Aussi nous voudrions qu’au Louvre on ne négligeât pas ce légitime moyen d’effet, que, sous prétexte de double emploi et parce que certaines pièces sont plusieurs fois répétées (mais toujours avec variantes), on n’allât pas pousser trop loin en faveur des musées de province le système des libéralités. En un mot, nous souhaitons qu’on maintienne et qu’on expose ensemble, dans un même vaisseau, s’il est possible, ces innombrables terres cuites. Pour cela, rien n’oblige à trouver un local aussi vaste que cette salle où maintenant nous les voyons, car, il faut bien le dire, malgré la prédilection que cette série nous inspire, elle a besoin, comme ses sœurs, d’une certaine épuration ; mais après qu’elle l’aura subie, quand une fois on l’aura purgée de ses scories, des pièces équivoques, des surmoulages et des restaurations, elle n’en sera pas moins tellement nombreuse encore qu’un peu de bonne volonté deviendra nécessaire pour ne pas trop la disperser. Nous aurions, quant à nous, un sérieux plaisir à la revoir ainsi, sans alliage, dans sa demeure définitive, et ce serait alors le moment d’aborder les nombreuses et difficiles questions d’esthétique et d’histoire que ces sculptures soulèvent, surtout quand on les compare aux bijoux, leurs voisins. Pour aujourd’hui, nous ne devons pas même effleurer ces problèmes : c’est bien assez de ce coup d’œil d’ensemble jeté sur la collection.

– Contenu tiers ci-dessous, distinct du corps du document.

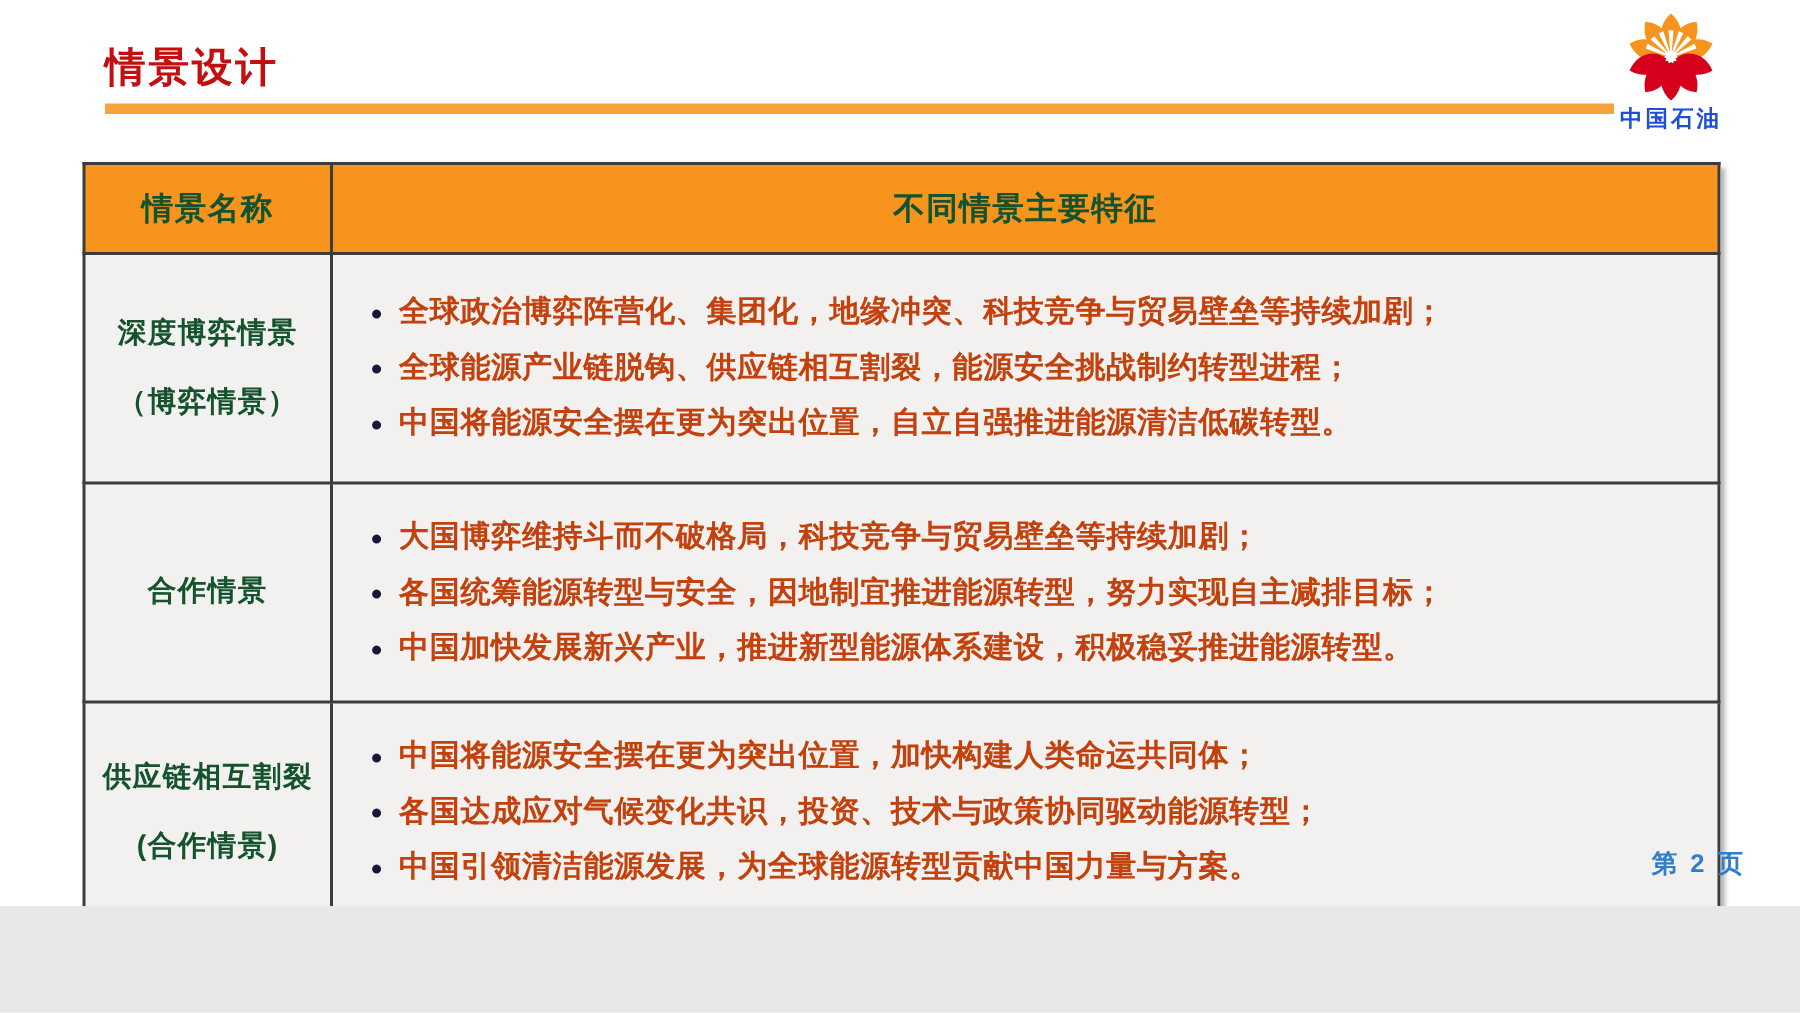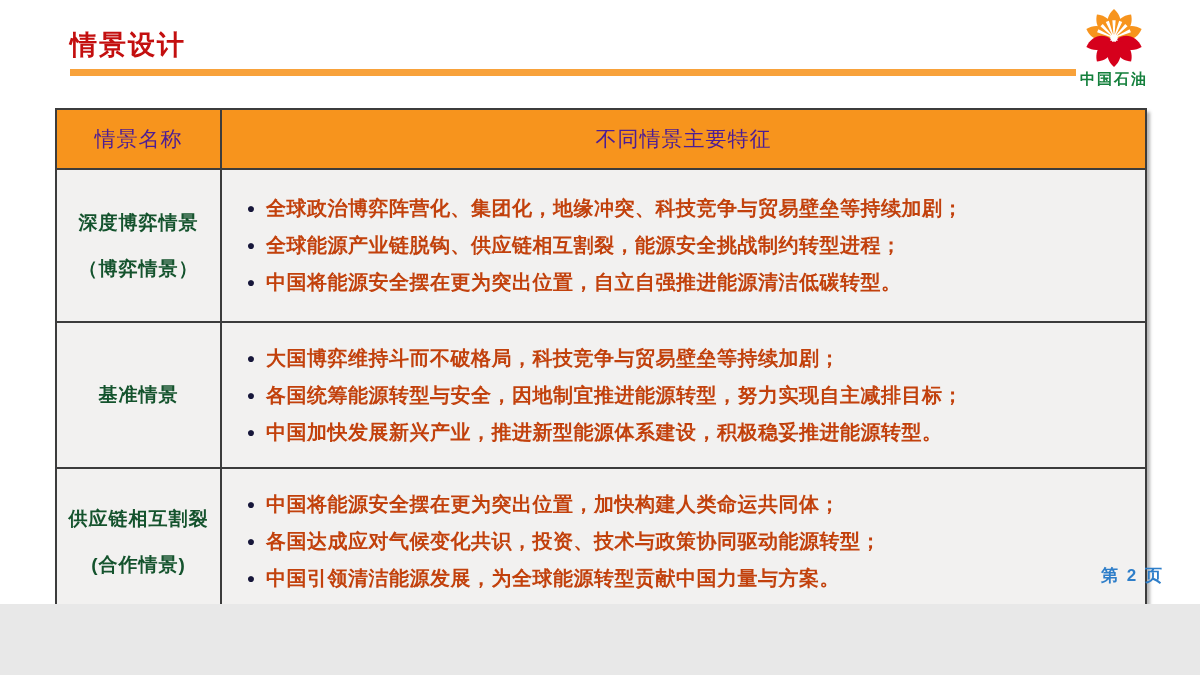"中国石油" .logo-text { color: #15803d -> #1d4ed8 }
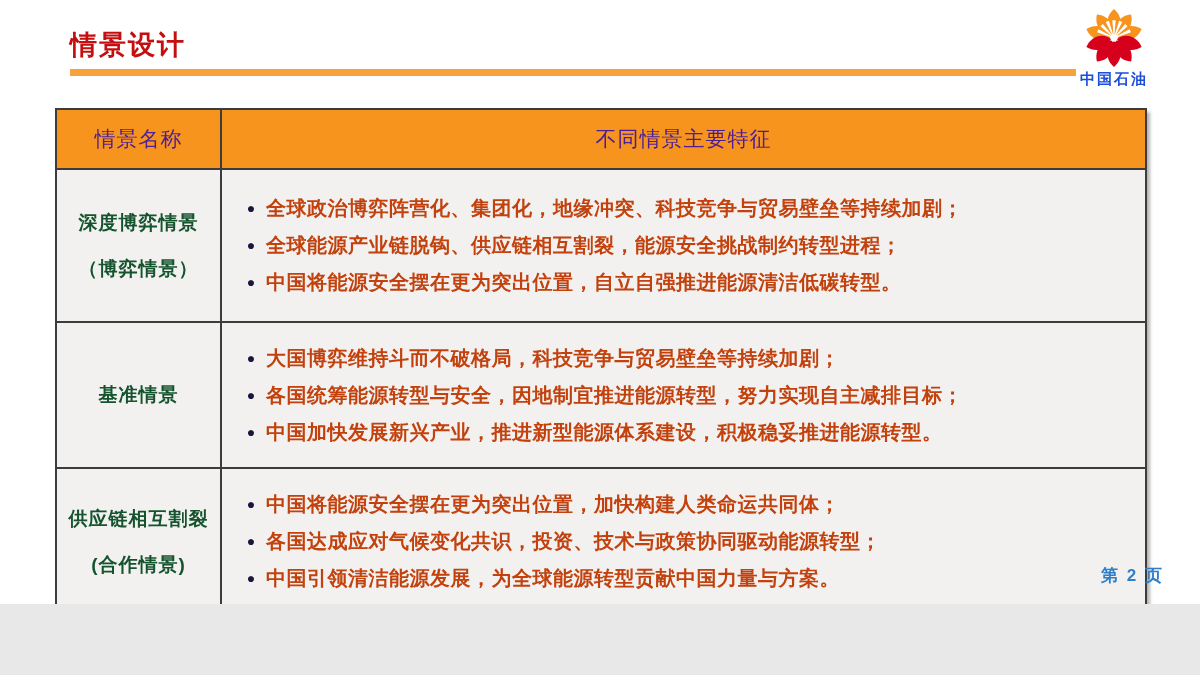"情景名称" .scenario-table th { color: #4c1d95 -> #14532d; font-weight: normal -> bold }
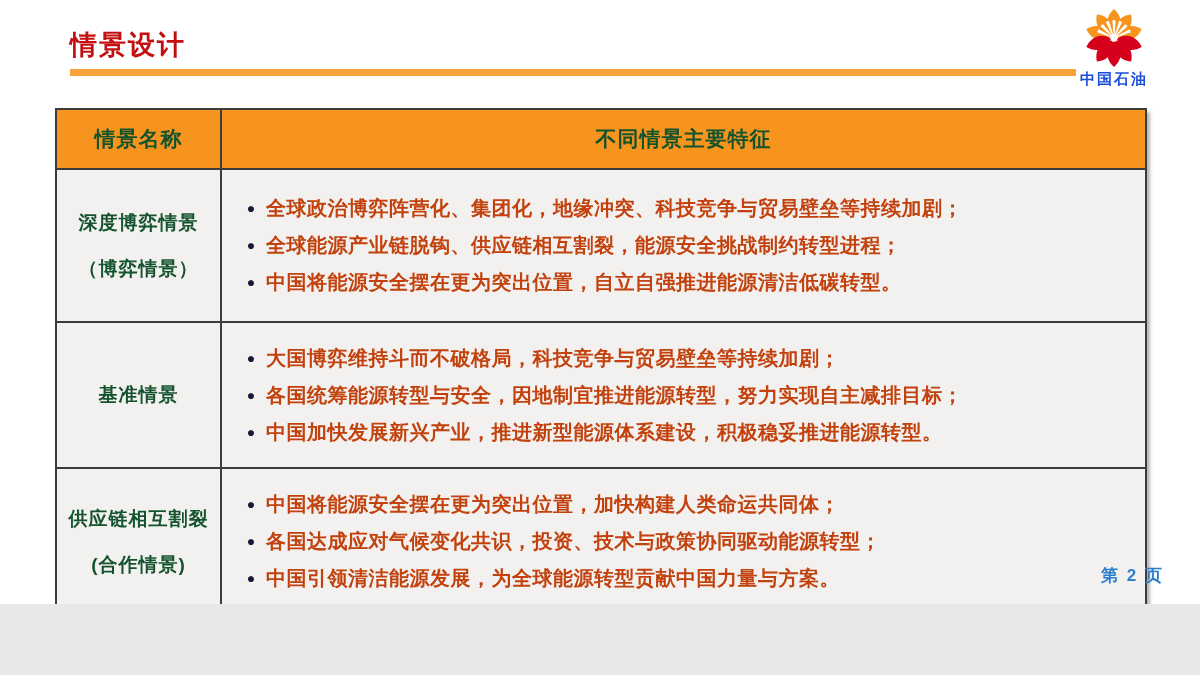"基准情景" div.name-line { text: 基准 -> 合作 }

Somme toute, parmi les diverses séries dont la primeur nous est restée, il en est trois, deux surtout, qui rehaussent singulièrement et la valeur et l’importance de notre acquisition. À nos yeux, nous le disons encore, ces terres cuites et ces bijoux sont la partie, non pas la plus brillante, entendons nous, mais la plus neuve et la plus vitale de toute la collection. Eût-il fallu pour en faire la conquête acquérir tout le reste, quand tout le reste n’eût rien valu, le marché, si onéreux qu’il semble, aurait encore son bon côté. Or il s’en faut que tout le reste soit, comme on l’a vu, sans valeur. Quelques bons marbres, des bronzes remarquables, une multitude de vases que la science tient en sa haute estime, enfin, même à l’étage le plus disgracié, des objets d’un grand prix et çà et là d’un vrai mérite, tout cela forme un ensemble qui, joint à ces deux séries qui vont placer notre musée en si bon rang devant l’Europe, nous permettra de braver avec philosophie les sarcasmes et les sourires de nos plus malicieux voisins. Toutefois, comme le vrai moyen d’avoir les rieurs pour soi est de ne pas paraître dupe, sachons-le bien, le but que nous nous proposions n’est pas celui que nous avons atteint. Nous cherchions l’éclatant, c’est le solide que nous avons trouvé. Nous prétendions tirer un grand feu d’artifice, la poudre n’a pas pris feu, mais n’est pas hors d’usage et peut avec profit rentrer à l’arsenal. Quand on n’échoue que pour bien faire, il n’y a pas après tout grand’raison de se plaindre. Le plus ambitieux projet se pardonne aisément quand il n’a d’autre pis-aller qu’une œuvre utile et raisonnable.
L. VITET.
- ↑ Notice sur les objets d’art de la galerie Canpana à Rome acquis pour le musée impérial de l’Ermitage. Paris 1861.